The image of the youthful face reminds us of what might have been, and of what can never be again.  And this last wave of emotion stays with me longer than the first, more joyous two.  We have sinned.  We have fallen short.  And God has bludgeoned us with the Ugly Stick.

Monday, January 20, 2014

Gym Shoot with Jeff Sygo

A bodybuilder only looks his or her best for a few weeks out of the year, and so it is advisable to take lots of photographs during these periods (usually around the dates of competitions).  It helps us to remember how good we can be, and allows us to cherish the results of our months of hard work long after returning body fat has come to obscure the underlying muscles.

Here are some photos by Jeff Sygo of SymiPhotography, shot at the Powerhouse Gym in Fenton, Michigan.

Saturday, January 11, 2014

Sobriety as Superpower

I have had a breakthrough.

Like many of my paradigm-shifting breakthrough thoughts, this one came to me while in the middle of a 45-minute cardio session.  When I do cardio, my brain gives a simple set of instructions to my body:  "Try and keep it around 135 bpm, and I'll see you in 45 minutes."  My mind then goes off to ponder, pray, or play.  And sometimes it even comes up with something brilliant.

For some time, I have been trying to stop drinking alcohol.  I can succeed for months (or sometimes years) at a time but, so far, I've always gone back.  One of the reasons it is hard for me is that to accomplish it, I must refrain from doing something.  I tend to to better at reaching goals which cause me to do things than at ones which make in necessary not to do a certain thing.
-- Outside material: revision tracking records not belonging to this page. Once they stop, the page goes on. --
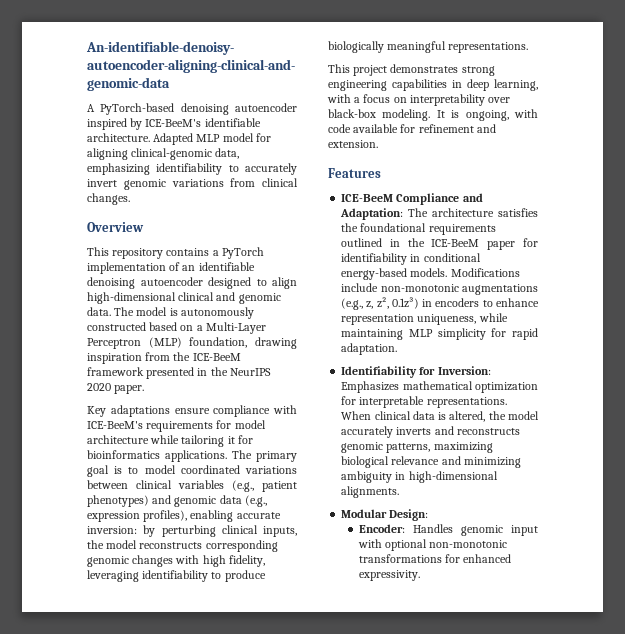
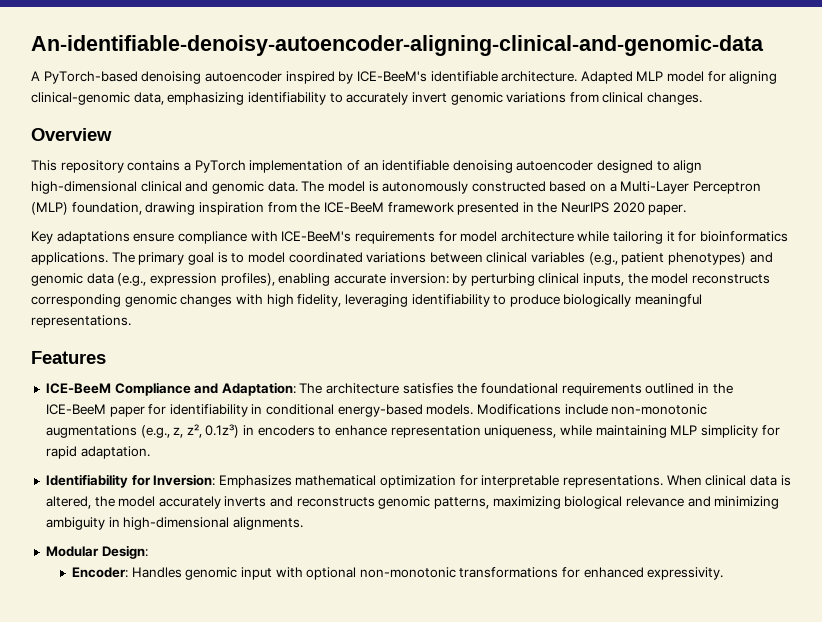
- This project demonstrates strong engineering capabilities in deep learning, with a focus on interpretability over black-box modeling. It is ongoing, with code available for refinement and extension.

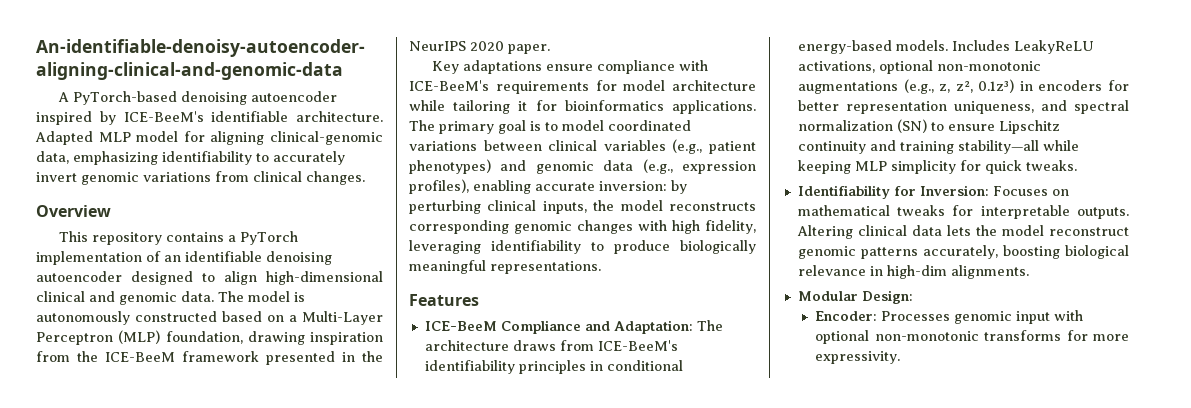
- ICE-BeeM Compliance and Adaptation: The architecture satisfies the foundational requirements outlined in the ICE-BeeM paper for identifiability in conditional energy-based models. Modifications include non-monotonic augmentations (e.g., z, z², 0.1z³) in encoders to enhance representation uniqueness, while maintaining MLP simplicity for rapid adaptation.
+ ICE-BeeM Compliance and Adaptation: The architecture draws from ICE-BeeM's identifiability principles in conditional energy-based models. Includes LeakyReLU activations, optional non-monotonic augmentations (e.g., z, z², 0.1z³) in encoders for better representation uniqueness, and spectral normalization (SN) to ensure Lipschitz continuity and training stability—all while keeping MLP simplicity for quick tweaks.
- Identifiability for Inversion: Emphasizes mathematical optimization for interpretable representations. When clinical data is altered, the model accurately inverts and reconstructs genomic patterns, maximizing biological relevance and minimizing ambiguity in high-dimensional alignments.
+ Identifiability for Inversion: Focuses on mathematical tweaks for interpretable outputs. Altering clinical data lets the model reconstruct genomic patterns accurately, boosting biological relevance in high-dim alignments.
- Encoder: Handles genomic input with optional non-monotonic transformations for enhanced expressivity.
+ Encoder: Processes genomic input with optional non-monotonic transforms for more expressivity.

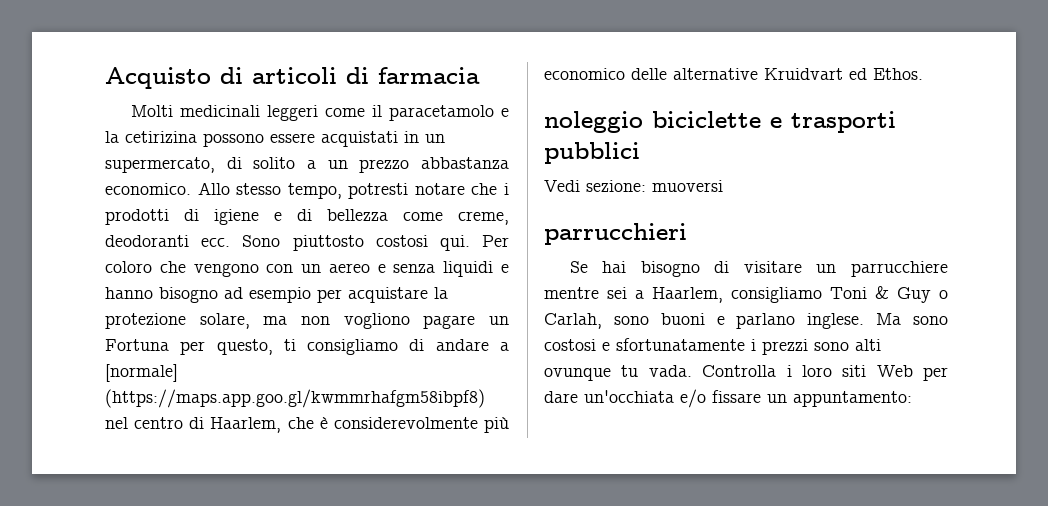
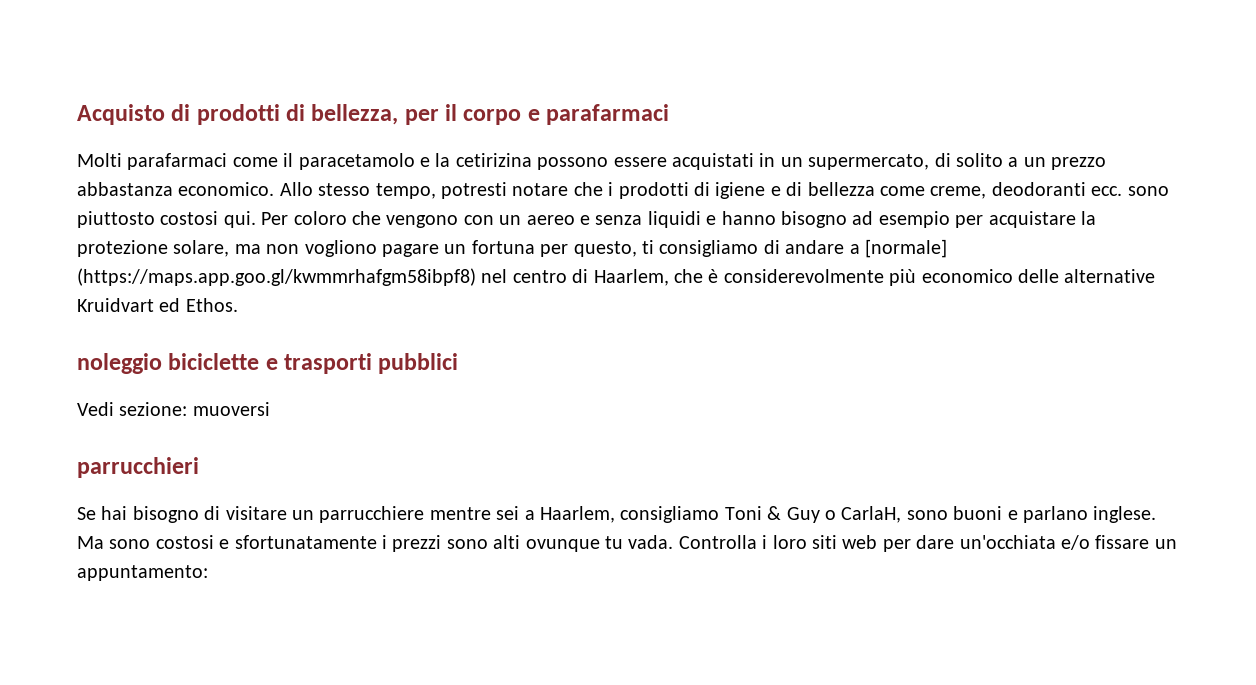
- Acquisto di articoli di farmacia
+ Acquisto di prodotti di bellezza, per il corpo e parafarmaci
- Molti medicinali leggeri come il paracetamolo e la cetirizina possono essere acquistati in un supermercato, di solito a un prezzo abbastanza economico.
+ Molti parafarmaci come il paracetamolo e la cetirizina possono essere acquistati in un supermercato, di solito a un prezzo abbastanza economico.
- Allo stesso tempo, potresti notare che i prodotti di igiene e di bellezza come creme, deodoranti ecc. Sono piuttosto costosi qui.
+ Allo stesso tempo, potresti notare che i prodotti di igiene e di bellezza come creme, deodoranti ecc. sono piuttosto costosi qui.
- Per coloro che vengono con un aereo e senza liquidi e hanno bisogno ad esempio per acquistare la protezione solare, ma non vogliono pagare un Fortuna per questo, ti consigliamo di andare a [normale] (https://maps.app.goo.gl/kwmmrhafgm58ibpf8) nel centro di Haarlem, che è considerevolmente più economico delle alternative Kruidvart ed Ethos.
+ Per coloro che vengono con un aereo e senza liquidi e hanno bisogno ad esempio per acquistare la protezione solare, ma non vogliono pagare un fortuna per questo, ti consigliamo di andare a [normale] (https://maps.app.goo.gl/kwmmrhafgm58ibpf8) nel centro di Haarlem, che è considerevolmente più economico delle alternative Kruidvart ed Ethos.
- Se hai bisogno di visitare un parrucchiere mentre sei a Haarlem, consigliamo Toni & Guy o Carlah, sono buoni e parlano inglese.
+ Se hai bisogno di visitare un parrucchiere mentre sei a Haarlem, consigliamo Toni & Guy o CarlaH, sono buoni e parlano inglese.
- Controlla i loro siti Web per dare un'occhiata e/o fissare un appuntamento:
+ Controlla i loro siti web per dare un'occhiata e/o fissare un appuntamento:

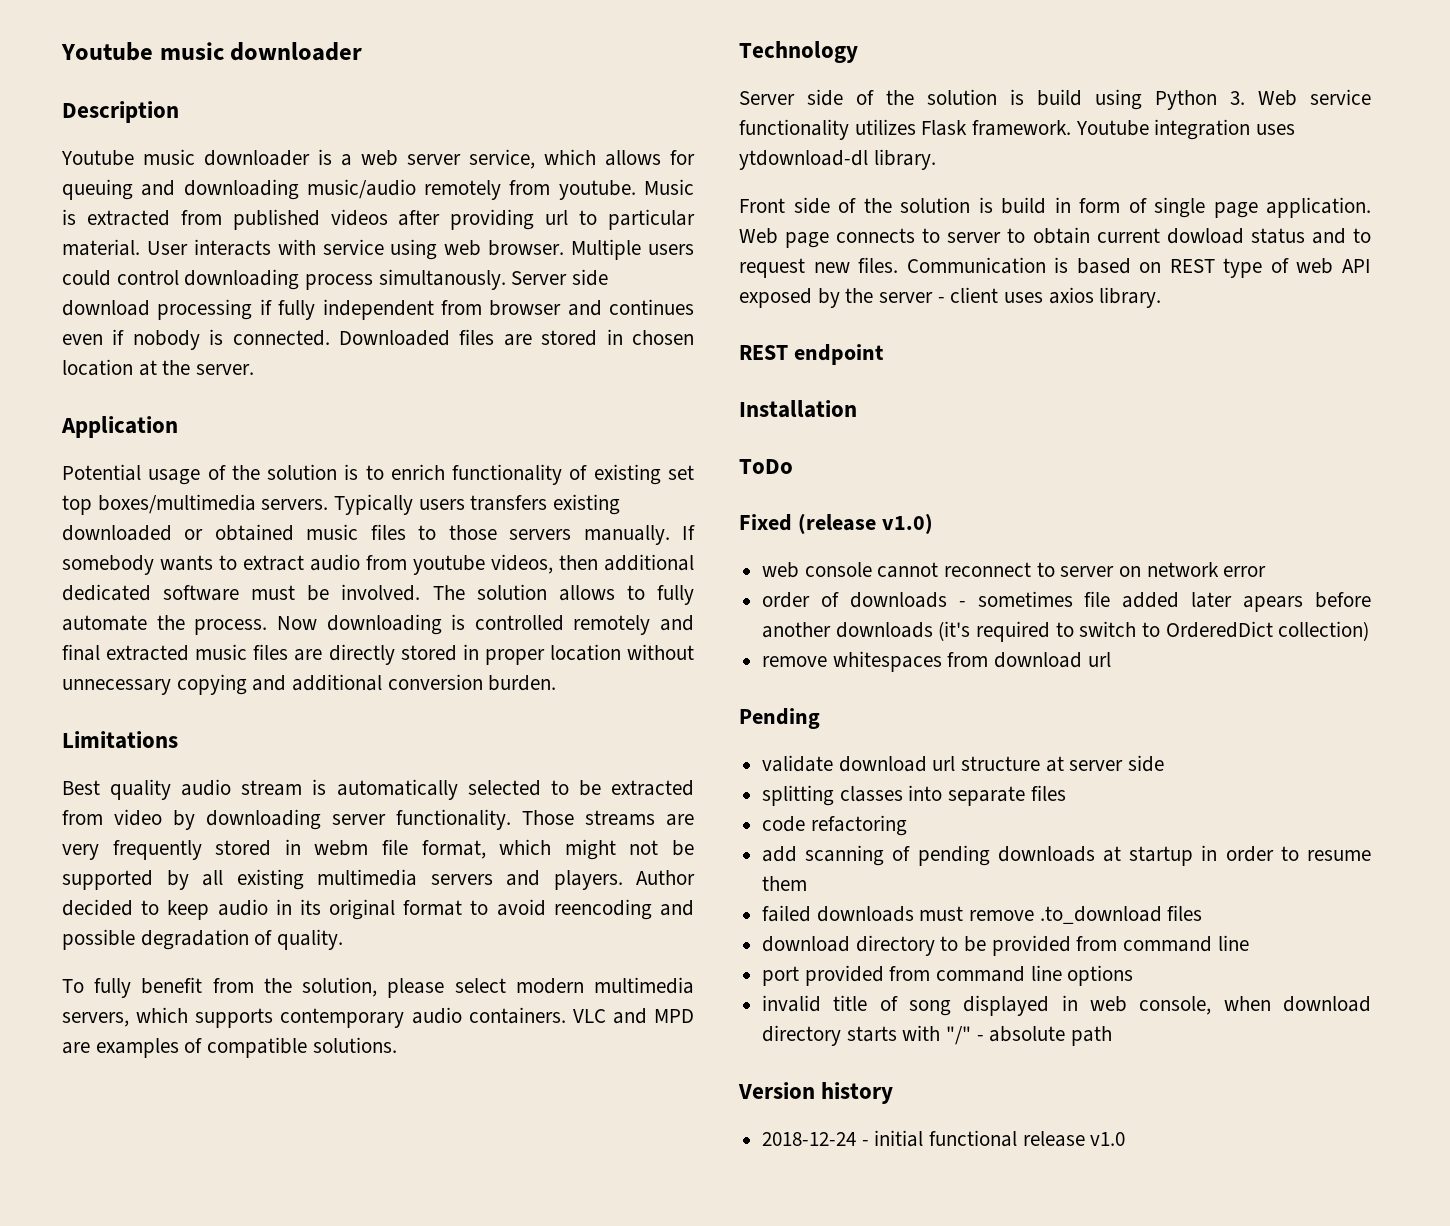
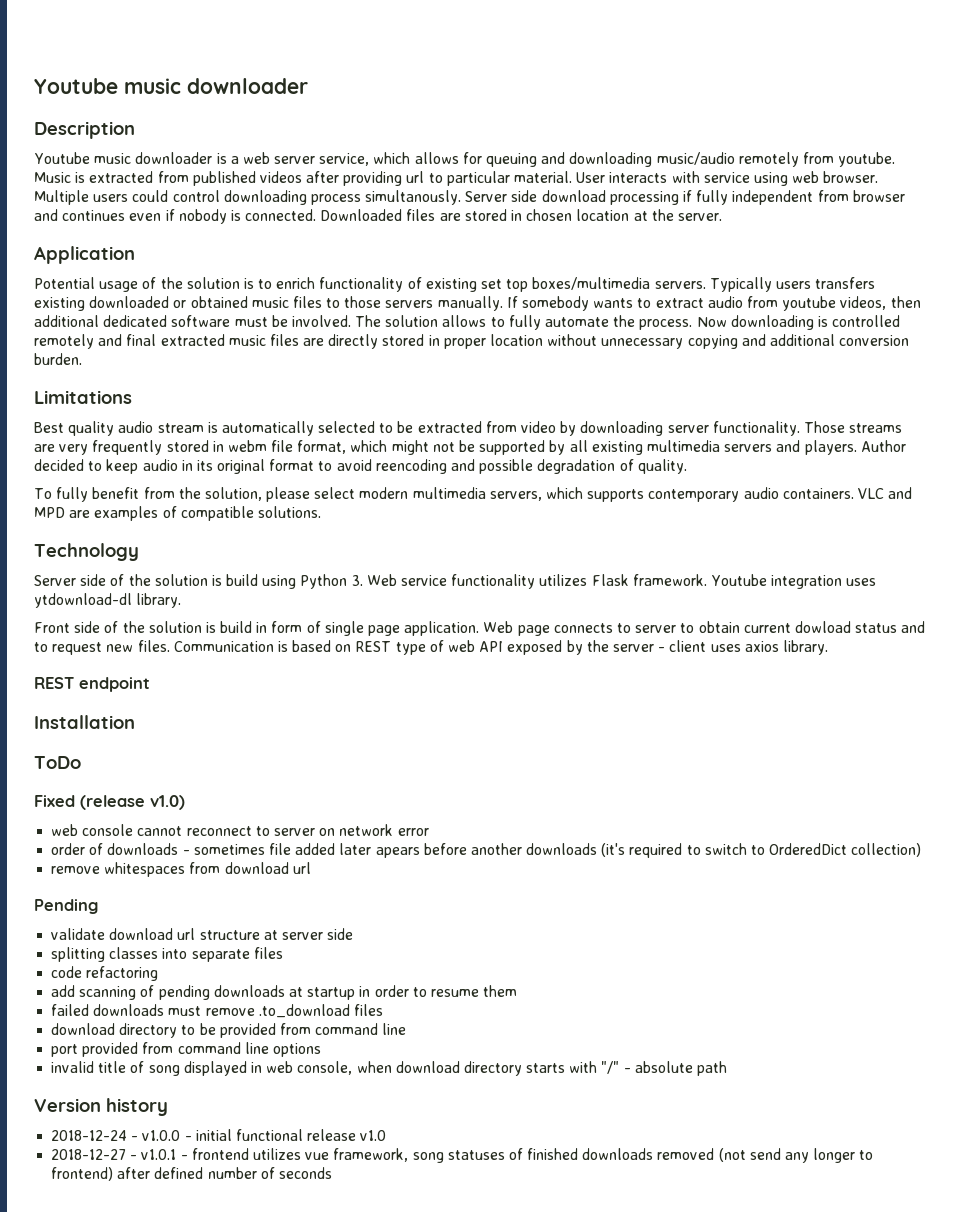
- 2018-12-24 - initial functional release v1.0
+ 2018-12-24 - v1.0.0 - initial functional release v1.0
+ 2018-12-27 - v1.0.1 - frontend utilizes vue framework, song statuses of finished downloads removed (not send any longer to frontend) after defined number of seconds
Quite naturally, I think, I have been thinking of sobriety as a negative ... it consists of NOT doing something.  I've unconsciously thought of it as being like darkness, which has no real existence of its own, but is merely the absence of light.  In like manner, sobriety is the absence of fun drinking.

But what if I were able to think of sobriety as a real, tangible, positive entity?  I think it would help me.  So, my idea is to redefine the baseline from which I take my measurements regarding productivity and success in life.  In the past, I've always assumed my baseline productivity level to be that which I can achieve with 100% perpetual sobriety.  Any drunkenness will cause degradation to this productivity level.  No place to go but down.

Now, I am going to create a new mental baseline.  My new baseline is the level of success and productivity I would achieve by going out once per week and getting really drunk.  After such an event, I am generally weaker in the gym for at least the next 3 days.  I have to sleep more, so that time is lost in addition to the actual 3 or 4 hours lost during the drinking itself.  There are many other areas of life in which similar levels of degradation are noticed.  For argument's sake, let's assume that my overall effectiveness for the week is 80% of what it would be assuming 100% sobriety.  So now, this 80% level is my new 100% level, my new "expected" baseline level. 

A few magical things happen from this way of thinking.  One is that it is now possible to go up beyond 100% productivity -- all the way up to 125%, in fact.  And how is this achieved? By the positive, forceful, and strong thing we call sobriety.

And that is the other magical thing:  sobriety is now a positive entity.

Suppose you are a bodybuilder, and you are told that there is a supplement that can cause you to be 25% more effective in the gym.  And, by the way, it's free!  You would jump at the opportunity!  That super supplement is sobriety.

Or, again, what if someone told you that when you go to parties, you could have a 25% better mental acuity and 25% better ability to see through phony people.  And that you could drive better, play games better, read faster, lift more weight, produce more at work, and feel better.  It would seem to you as nothing less than a superpower!  This superpower is sobriety, and I am planning on exploiting it from now on.